I have a project that uses RAW binary data.
When I currently want to store the binary data, it doesn't seem to go right. The binary data is correct before writing to SPIFFS, after I want to read from SPIFFS and it gives way too many bytes or way too few. And all the values are completely random.
My question is: what is the correct way to write a byte-array to SPIFFS and reading SPIFFS to a byte-array.
The byte array can vary between 60 bytes and 80,000 bytes. The program runs on an ESP32 and has enough RAM to process this size.
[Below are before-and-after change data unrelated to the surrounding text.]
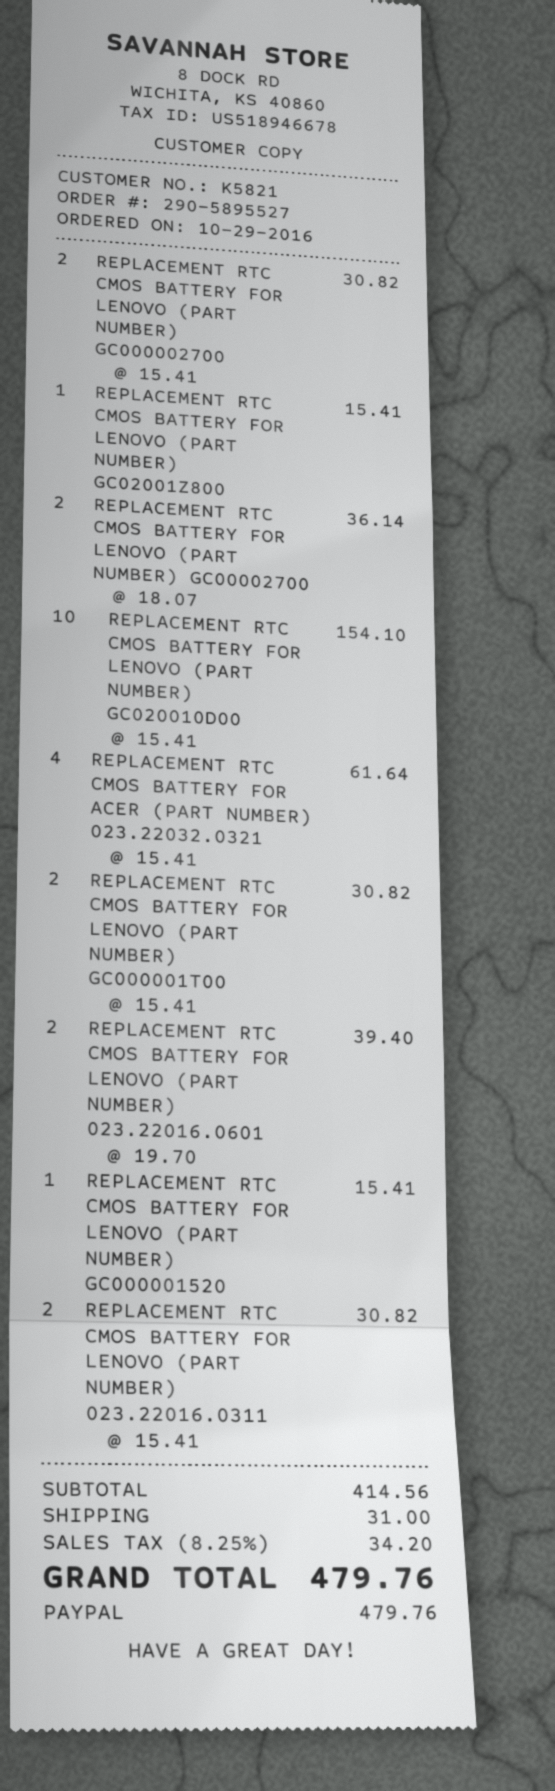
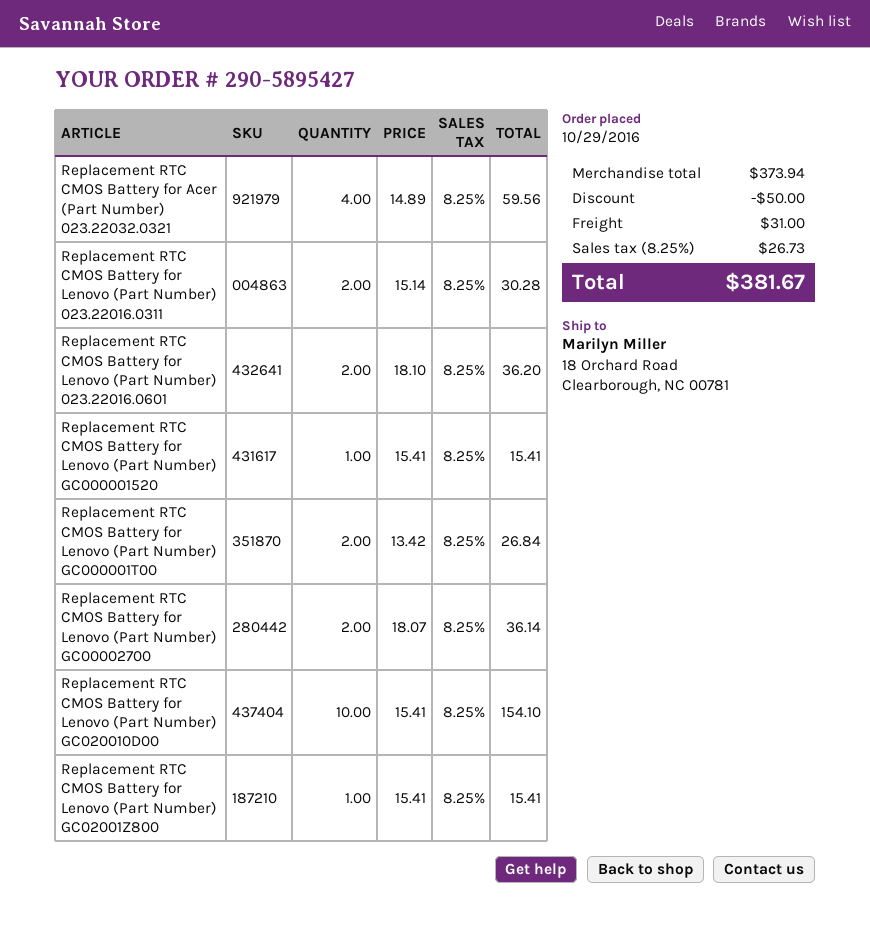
order number: 290-5895527 -> 290-5895427
REPLACEMENT RTC CMOS BATTERY FOR LENOVO (PART NUMBER) GC000002700: 2 x 15.41 = 30.82 -> none
REPLACEMENT RTC CMOS BATTERY FOR ACER (PART NUMBER) 023.22032.0321: 4 x 15.41 = 61.64 -> 4 x 14.89 = 59.56
REPLACEMENT RTC CMOS BATTERY FOR LENOVO (PART NUMBER) GC000001T00: 2 x 15.41 = 30.82 -> 2 x 13.42 = 26.84
REPLACEMENT RTC CMOS BATTERY FOR LENOVO (PART NUMBER) 023.22016.0601: 2 x 19.70 = 39.40 -> 2 x 18.10 = 36.20
REPLACEMENT RTC CMOS BATTERY FOR LENOVO (PART NUMBER) 023.22016.0311: 2 x 15.41 = 30.82 -> 2 x 15.14 = 30.28
subtotal: 414.56 -> 373.94
discount: none -> 50.00
tax: 8.25% = 34.20 -> 8.25% = 26.73
total: 479.76 -> 381.67

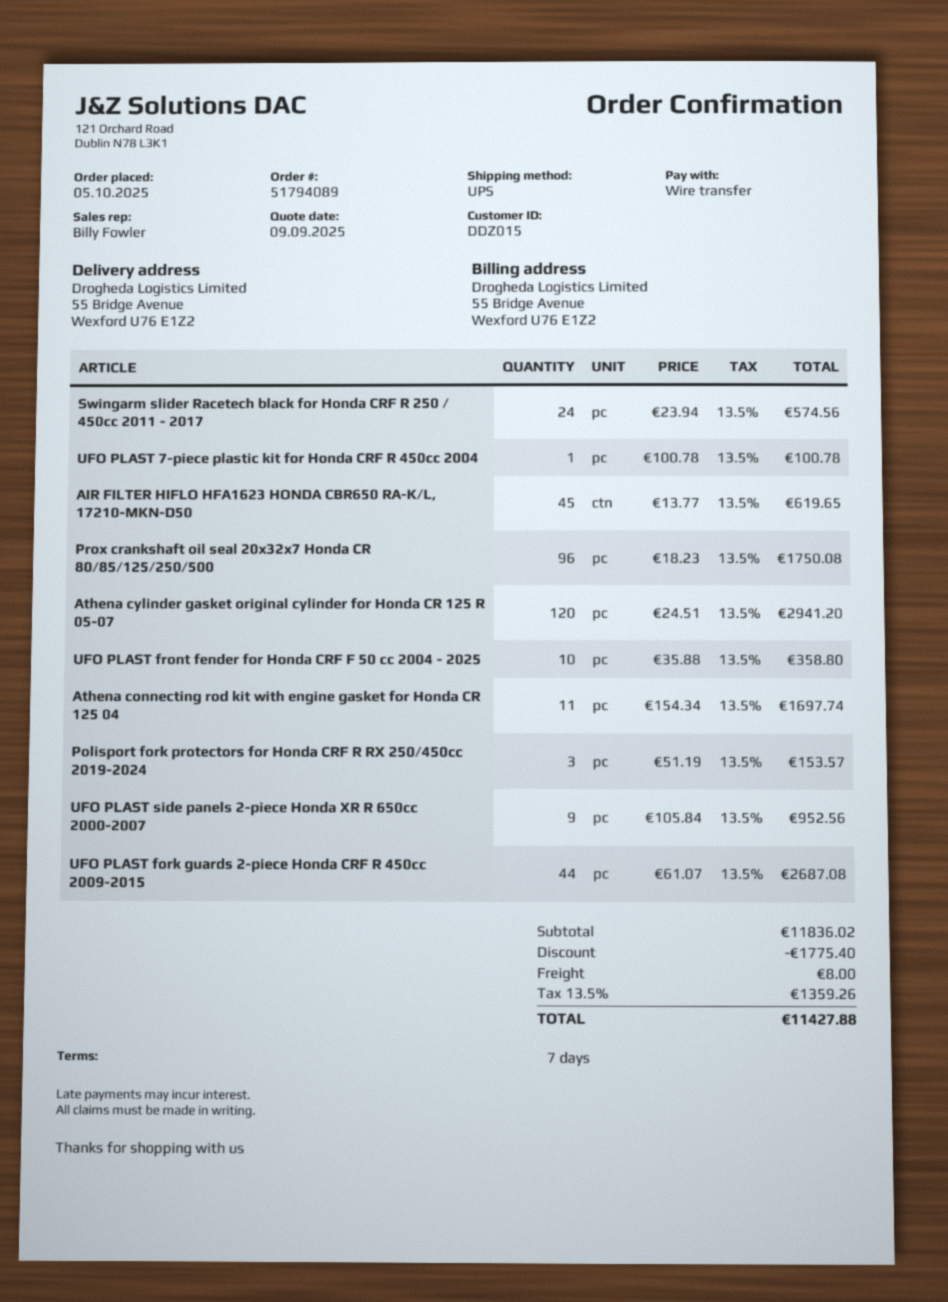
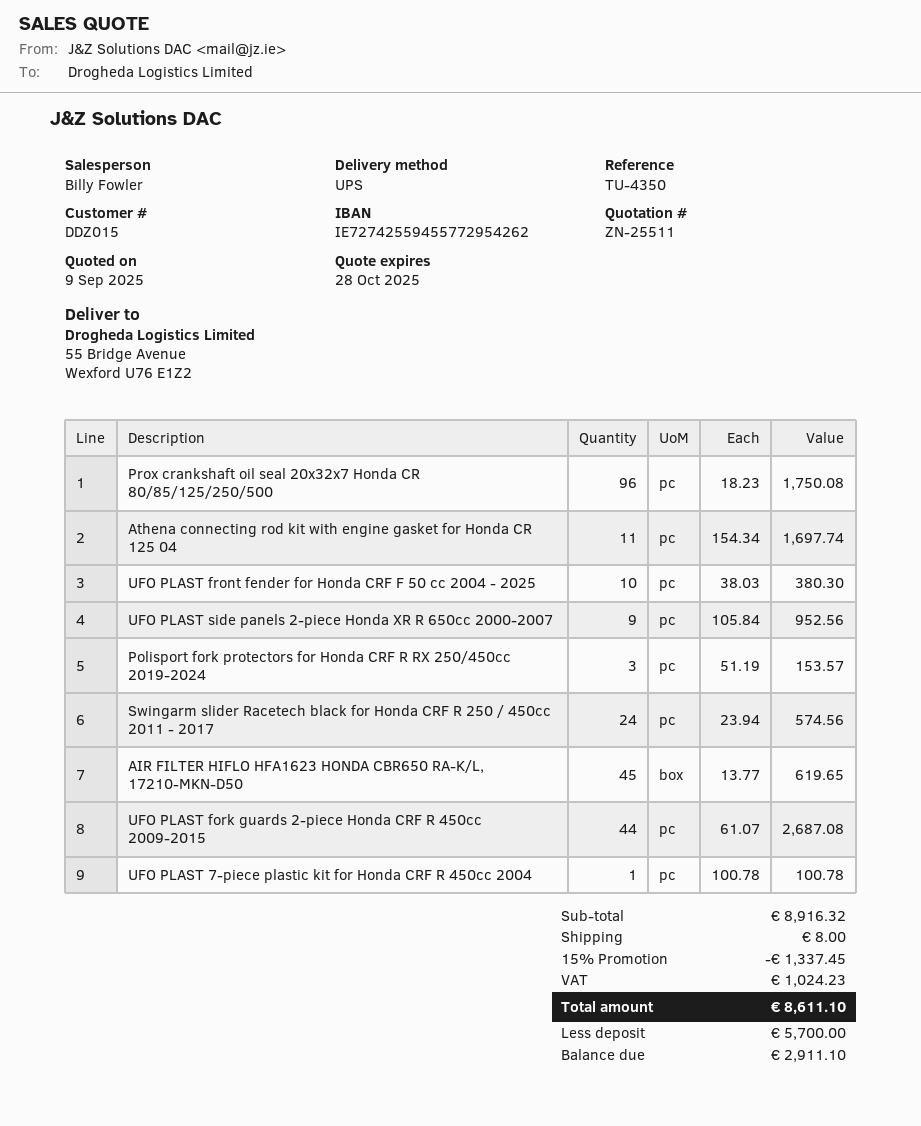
Athena cylinder gasket original cylinder for Honda CR 125 R 05-07: 120 x 24.51 = 2941.20 -> none
UFO PLAST front fender for Honda CRF F 50 cc 2004 - 2025: 10 x 35.88 = 358.80 -> 10 x 38.03 = 380.30
subtotal: 11836.02 -> 8916.32
discount: 1775.40 -> 1337.45
tax: 1359.26 -> 1024.23
total: 11427.88 -> 8611.10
Seems to suggest that the write parameter should be "wb"
Change the fopen mode to “wb”; this will open the file for writing/binary; It will also have the side effect of truncating an existing file, so you can “remove” the remove call. If you want to keep the remove, "wb" or “ab” will do the same with the exception that "ap" will automatically append to an existing file. This is true for the text version as well ("w" vs "a").
There seems to be some issues with the code, look at the comments:
void storeInSPIFFS(byte* payload) { //You should add a parameter with "size in bytes" for the payload
File storage = SPIFFS.open("/storage.bin", "w+");
if (storage)
{
Serial.println(F("Going to write payload to SPIFFS"));
size_t sizePayload = sizeof(payload)/sizeof(uint32_t)-1;
//sizePayload now equals the "number of uint32_t minus one" in payload, why?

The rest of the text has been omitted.